Difference listings
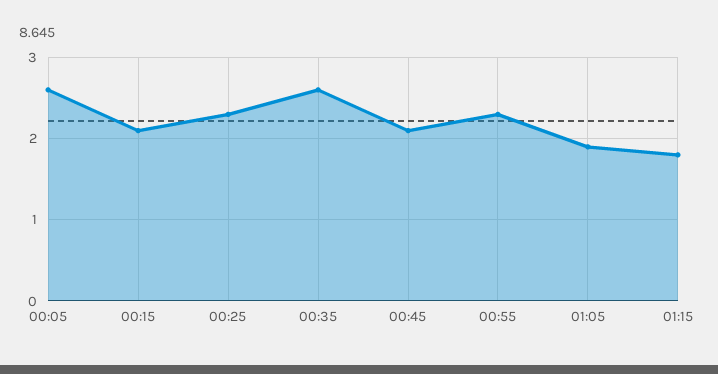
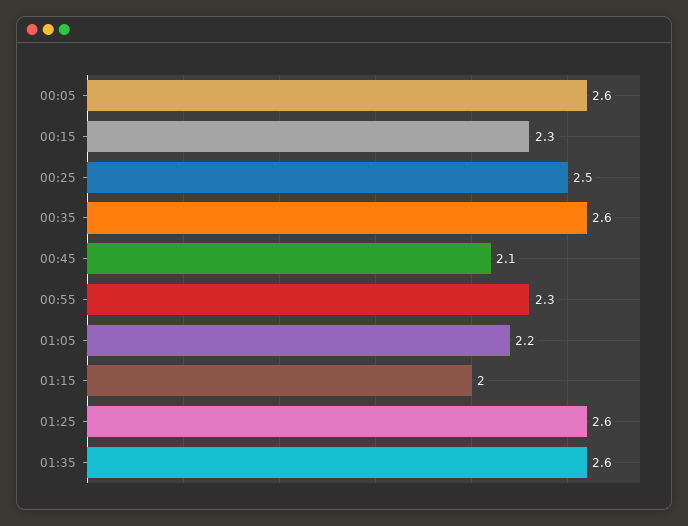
00:15: 2.1 -> 2.3
00:25: 2.3 -> 2.5
01:05: 1.9 -> 2.2
01:15: 1.8 -> 2
01:25: none -> 2.6
01:35: none -> 2.6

▶ [Your assignment] Could you reproduce the entries verbatim, leaving out all pictures?

▶ [Answer]
00:15: 2.1 -> 2.3
00:25: 2.3 -> 2.5
01:05: 1.9 -> 2.2
01:15: 1.8 -> 2
01:25: none -> 2.6
01:35: none -> 2.6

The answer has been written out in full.